Center for the History of Print Culture
PRINT CULTURE COLLOQUIUM
"Data-Mining Early English Dramatic Texts from the Text Creation
Partnership"
Michael Witmore, Professor, Department of English, University of
Wisconsin-Madison
Thursday, February 17, 2011, 12:00 Noon-1:00 p.m.
SLIS Commons
4207 Helen C. White Hall
600 North Park Street
University of Wisconsin-Madison
In this talk, Professor Whitmore will discuss his work on digitized
versions of early modern printed texts using multivariate statistics
and a text-analysis tool called Docuscope.
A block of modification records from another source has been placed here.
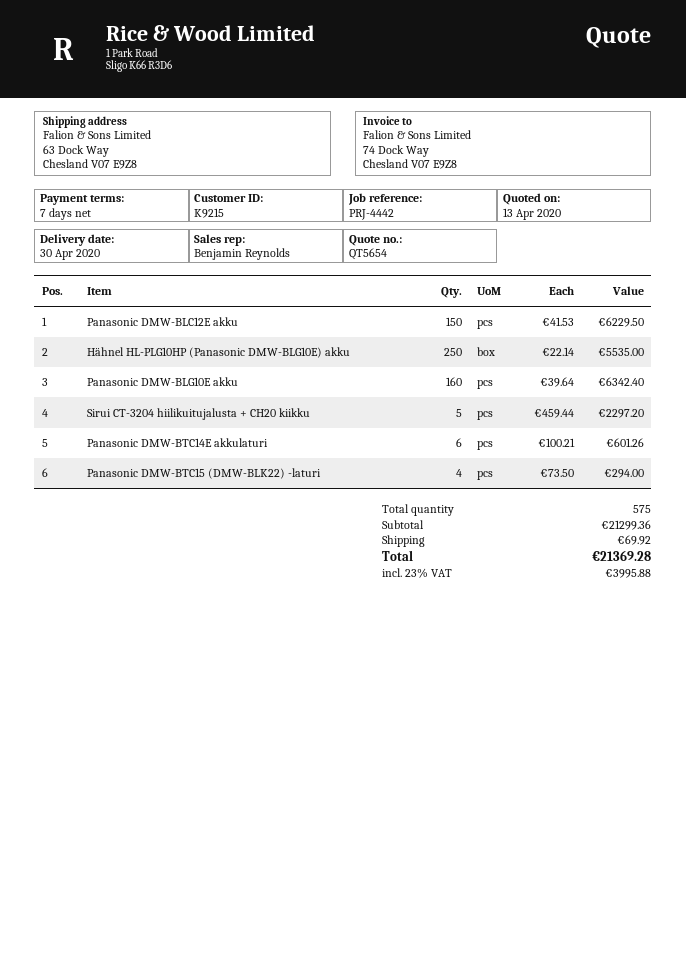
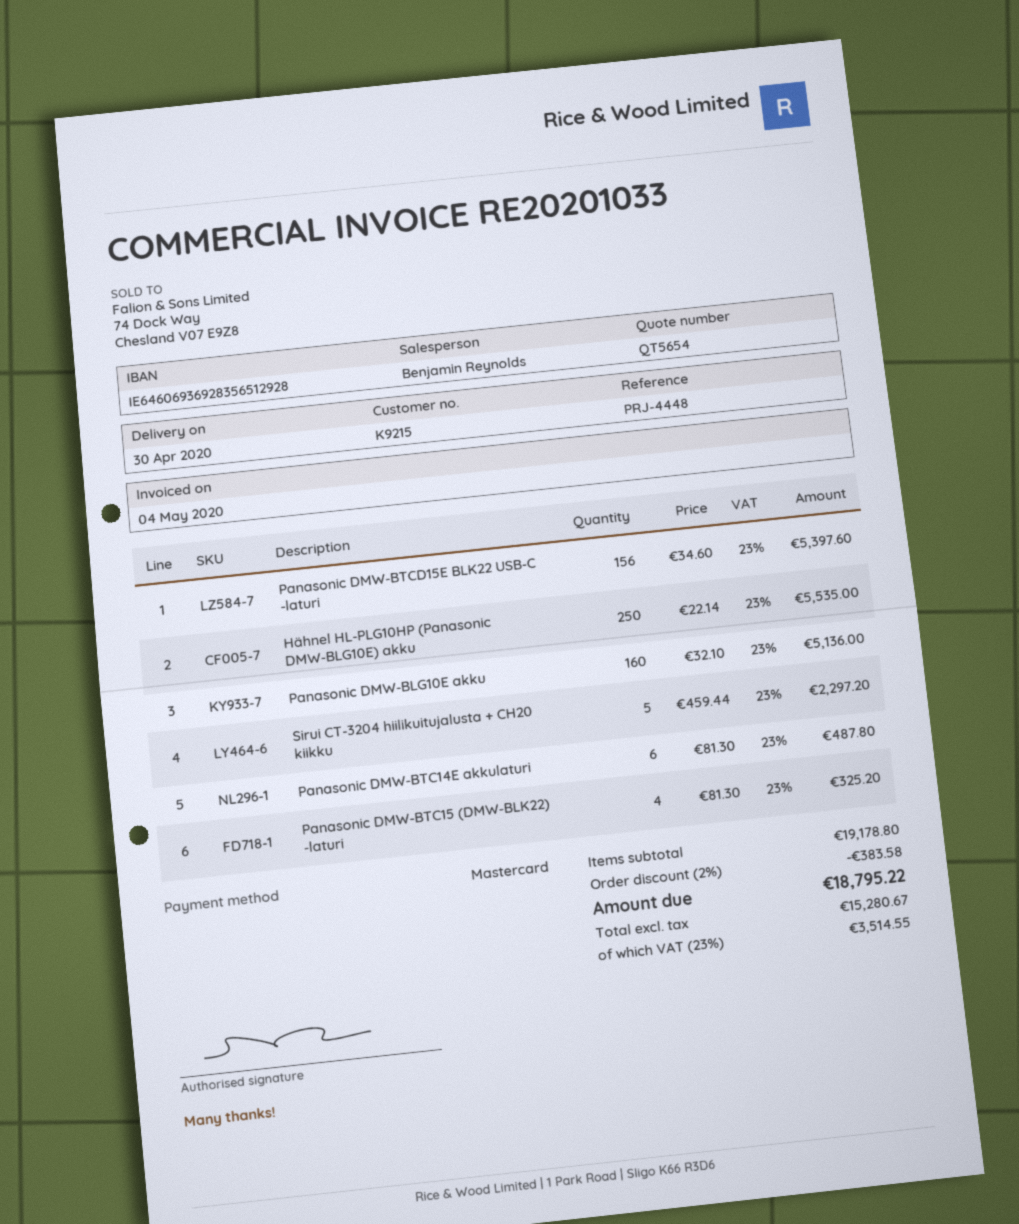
reference: PRJ-4442 -> PRJ-4448
Panasonic DMW-BLC12E akku: 150 x 41.53 = 6229.50 -> none
Panasonic DMW-BLG10E akku: 160 x 39.64 = 6342.40 -> 160 x 32.10 = 5136.00
Panasonic DMW-BTC14E akkulaturi: 6 x 100.21 = 601.26 -> 6 x 81.30 = 487.80
Panasonic DMW-BTC15 (DMW-BLK22) -laturi: 4 x 73.50 = 294.00 -> 4 x 81.30 = 325.20
Panasonic DMW-BTCD15E BLK22 USB-C -laturi: none -> 156 x 34.60 = 5397.60
subtotal: 21299.36 -> 19178.80
discount: none -> 2% = 383.58
shipping: 69.92 -> none
tax: 23% = 3995.88 -> 23% = 3514.55
total: 21369.28 -> 18795.22

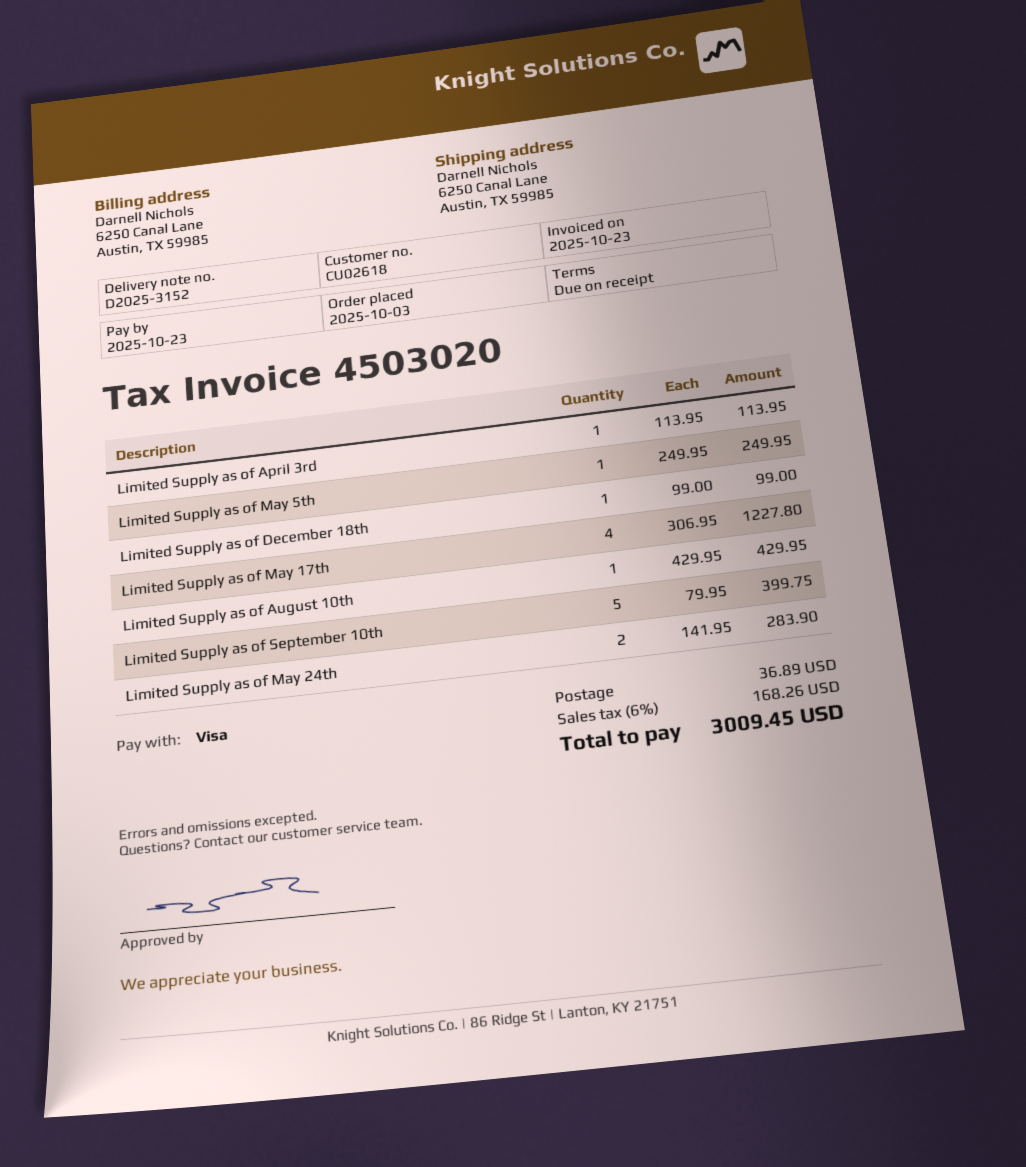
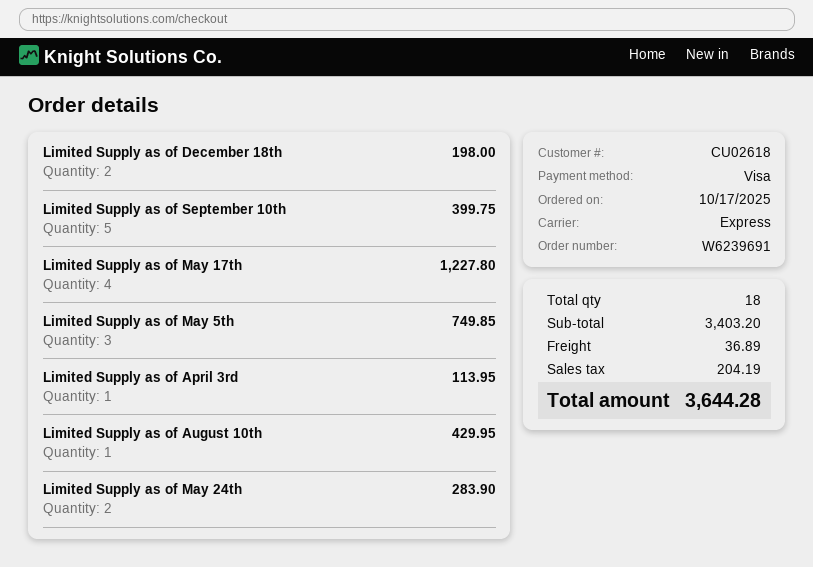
order date: 2025-10-03 -> 2025-10-17
Limited Supply as of May 5th: 1 for 249.95 -> 3 for 749.85
Limited Supply as of December 18th: 1 for 99.00 -> 2 for 198.00
tax: 168.26 -> 204.19
total: 3009.45 -> 3644.28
His presentation will
focus on the following question: what can we learn from data-mining
large numbers of early modern texts that we couldn’t learn by simply
reading a representative sample of them? Witmore is organizer of the
Working Group for Digital Inquiry, a research collective that is
mapping the prose genres of Early English Books online using
techniques from bioinformatics and corpus linguistics. Results of
this research can be found on his website, www.winedarksea.org, and
an online edition of Shakespeare Quarterly: http://
mediacommons.futureofthebook.org/mcpress/
ShakespeareQuarterly_NewMedia/hope-witmore-the-hundredth-psalm/. In
this research, he is interested in the ways in which literary
critical terms such as genre—which we apply to texts on the basis of
plot, character and action—are visible linguistically at the level of
the sentence. When working in this area, he collaborates with
Jonathan Hope, Robin Valenza, Franco Moretti, and Susan Bernstein.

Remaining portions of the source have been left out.